◆ Work instruction ◆
Write out all records as given; omit images.

BEGIN Raw data

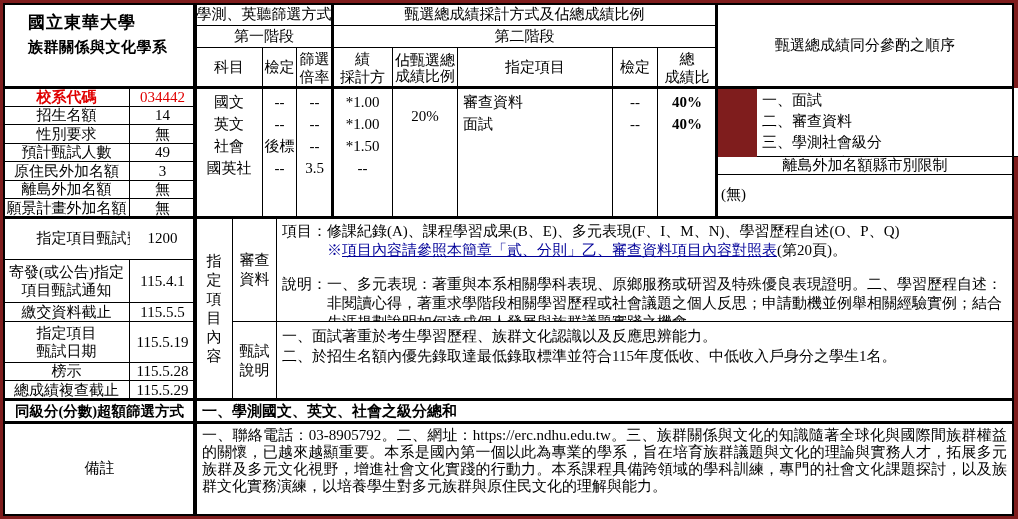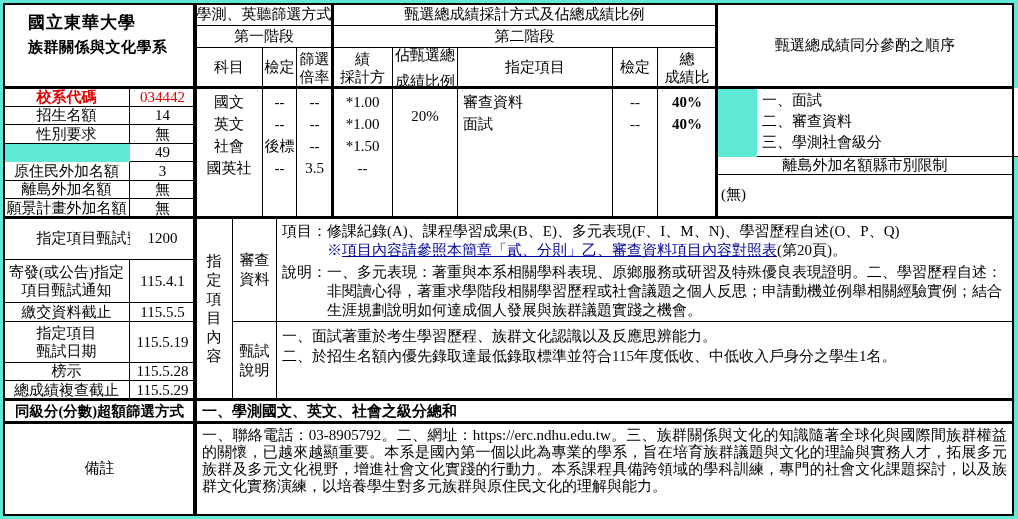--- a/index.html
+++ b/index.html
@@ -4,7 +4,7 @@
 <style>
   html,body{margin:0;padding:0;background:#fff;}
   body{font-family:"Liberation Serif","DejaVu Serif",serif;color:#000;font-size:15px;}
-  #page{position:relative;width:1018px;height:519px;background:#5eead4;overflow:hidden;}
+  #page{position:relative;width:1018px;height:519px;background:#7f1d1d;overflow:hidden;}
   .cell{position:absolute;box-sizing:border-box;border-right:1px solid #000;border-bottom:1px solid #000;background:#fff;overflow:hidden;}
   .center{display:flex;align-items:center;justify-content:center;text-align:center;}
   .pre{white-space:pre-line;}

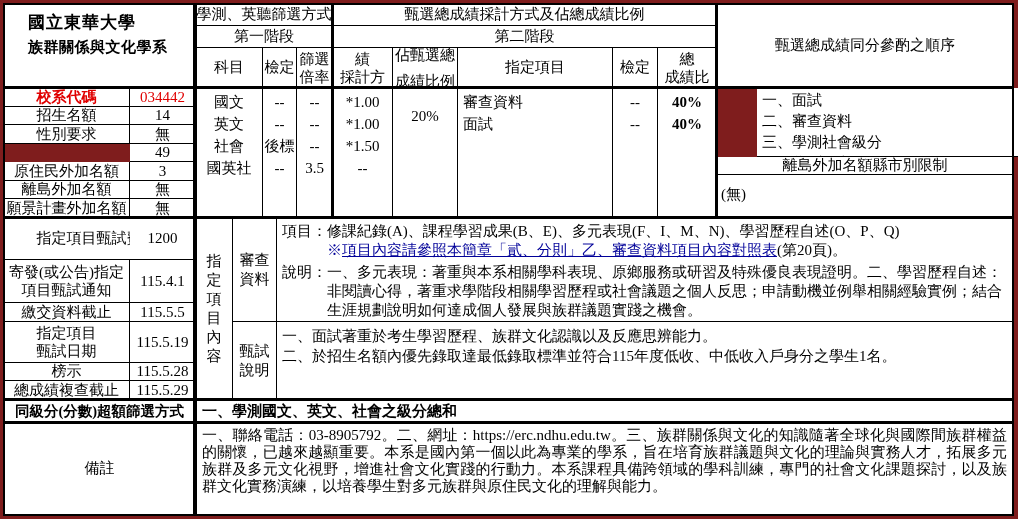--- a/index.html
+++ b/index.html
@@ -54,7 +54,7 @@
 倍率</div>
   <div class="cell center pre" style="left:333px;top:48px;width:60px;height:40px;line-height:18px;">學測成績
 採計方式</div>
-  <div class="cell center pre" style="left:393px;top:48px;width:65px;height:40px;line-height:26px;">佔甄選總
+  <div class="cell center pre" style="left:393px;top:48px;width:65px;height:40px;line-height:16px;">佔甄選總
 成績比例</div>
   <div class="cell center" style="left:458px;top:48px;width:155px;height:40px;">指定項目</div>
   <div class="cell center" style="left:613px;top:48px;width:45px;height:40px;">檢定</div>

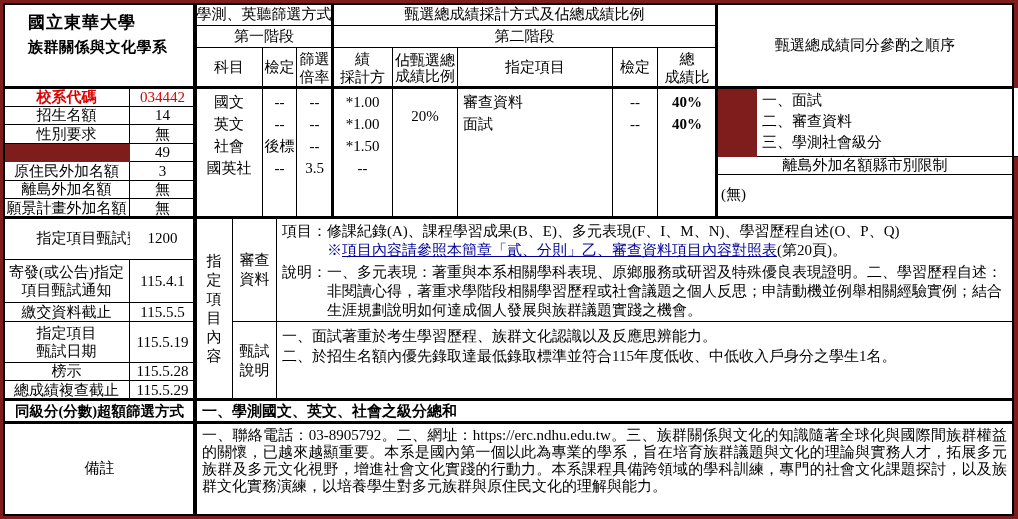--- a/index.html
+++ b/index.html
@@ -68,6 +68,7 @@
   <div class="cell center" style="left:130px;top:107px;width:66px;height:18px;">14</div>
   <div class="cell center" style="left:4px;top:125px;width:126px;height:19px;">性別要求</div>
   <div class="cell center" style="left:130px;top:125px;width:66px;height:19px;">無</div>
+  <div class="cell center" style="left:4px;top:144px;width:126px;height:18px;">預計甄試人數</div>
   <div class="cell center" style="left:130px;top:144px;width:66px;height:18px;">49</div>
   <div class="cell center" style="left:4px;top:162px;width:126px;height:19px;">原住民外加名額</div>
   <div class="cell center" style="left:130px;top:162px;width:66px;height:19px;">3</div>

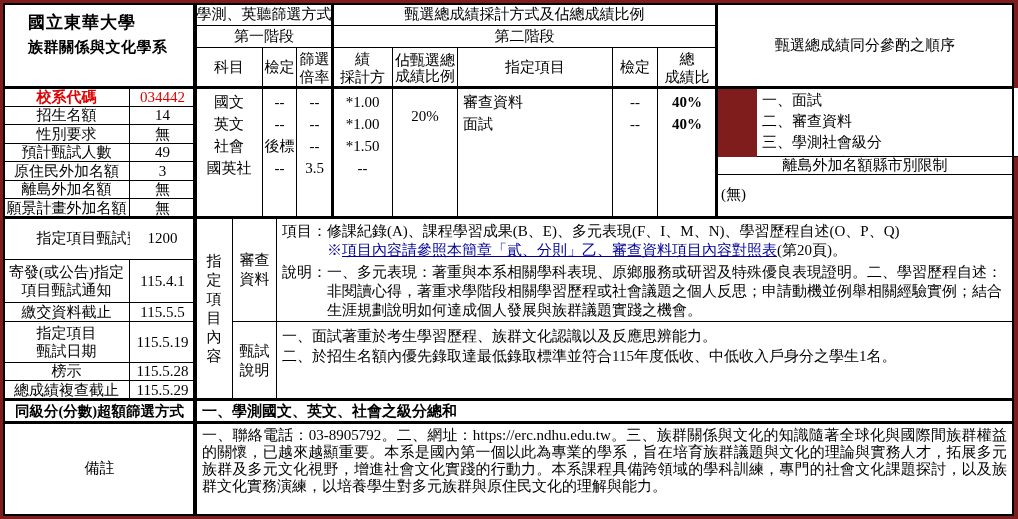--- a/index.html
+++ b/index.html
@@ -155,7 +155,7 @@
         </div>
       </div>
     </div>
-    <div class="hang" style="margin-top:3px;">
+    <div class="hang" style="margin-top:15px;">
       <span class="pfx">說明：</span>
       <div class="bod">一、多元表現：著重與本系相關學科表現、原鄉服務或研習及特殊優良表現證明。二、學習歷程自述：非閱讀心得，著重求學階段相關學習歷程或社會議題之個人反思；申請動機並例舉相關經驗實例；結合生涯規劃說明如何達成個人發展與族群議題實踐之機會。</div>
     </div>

END Raw data

◆ Task response ◆
--- a/index.html
+++ b/index.html
@@ -4,7 +4,7 @@
 <style>
   html,body{margin:0;padding:0;background:#fff;}
   body{font-family:"Liberation Serif","DejaVu Serif",serif;color:#000;font-size:15px;}
-  #page{position:relative;width:1018px;height:519px;background:#5eead4;overflow:hidden;}
+  #page{position:relative;width:1018px;height:519px;background:#7f1d1d;overflow:hidden;}
   .cell{position:absolute;box-sizing:border-box;border-right:1px solid #000;border-bottom:1px solid #000;background:#fff;overflow:hidden;}
   .center{display:flex;align-items:center;justify-content:center;text-align:center;}
   .pre{white-space:pre-line;}

--- a/index.html
+++ b/index.html
@@ -54,7 +54,7 @@
 倍率</div>
   <div class="cell center pre" style="left:333px;top:48px;width:60px;height:40px;line-height:18px;">學測成績
 採計方式</div>
-  <div class="cell center pre" style="left:393px;top:48px;width:65px;height:40px;line-height:26px;">佔甄選總
+  <div class="cell center pre" style="left:393px;top:48px;width:65px;height:40px;line-height:16px;">佔甄選總
 成績比例</div>
   <div class="cell center" style="left:458px;top:48px;width:155px;height:40px;">指定項目</div>
   <div class="cell center" style="left:613px;top:48px;width:45px;height:40px;">檢定</div>

--- a/index.html
+++ b/index.html
@@ -68,6 +68,7 @@
   <div class="cell center" style="left:130px;top:107px;width:66px;height:18px;">14</div>
   <div class="cell center" style="left:4px;top:125px;width:126px;height:19px;">性別要求</div>
   <div class="cell center" style="left:130px;top:125px;width:66px;height:19px;">無</div>
+  <div class="cell center" style="left:4px;top:144px;width:126px;height:18px;">預計甄試人數</div>
   <div class="cell center" style="left:130px;top:144px;width:66px;height:18px;">49</div>
   <div class="cell center" style="left:4px;top:162px;width:126px;height:19px;">原住民外加名額</div>
   <div class="cell center" style="left:130px;top:162px;width:66px;height:19px;">3</div>

--- a/index.html
+++ b/index.html
@@ -155,7 +155,7 @@
         </div>
       </div>
     </div>
-    <div class="hang" style="margin-top:3px;">
+    <div class="hang" style="margin-top:15px;">
       <span class="pfx">說明：</span>
       <div class="bod">一、多元表現：著重與本系相關學科表現、原鄉服務或研習及特殊優良表現證明。二、學習歷程自述：非閱讀心得，著重求學階段相關學習歷程或社會議題之個人反思；申請動機並例舉相關經驗實例；結合生涯規劃說明如何達成個人發展與族群議題實踐之機會。</div>
     </div>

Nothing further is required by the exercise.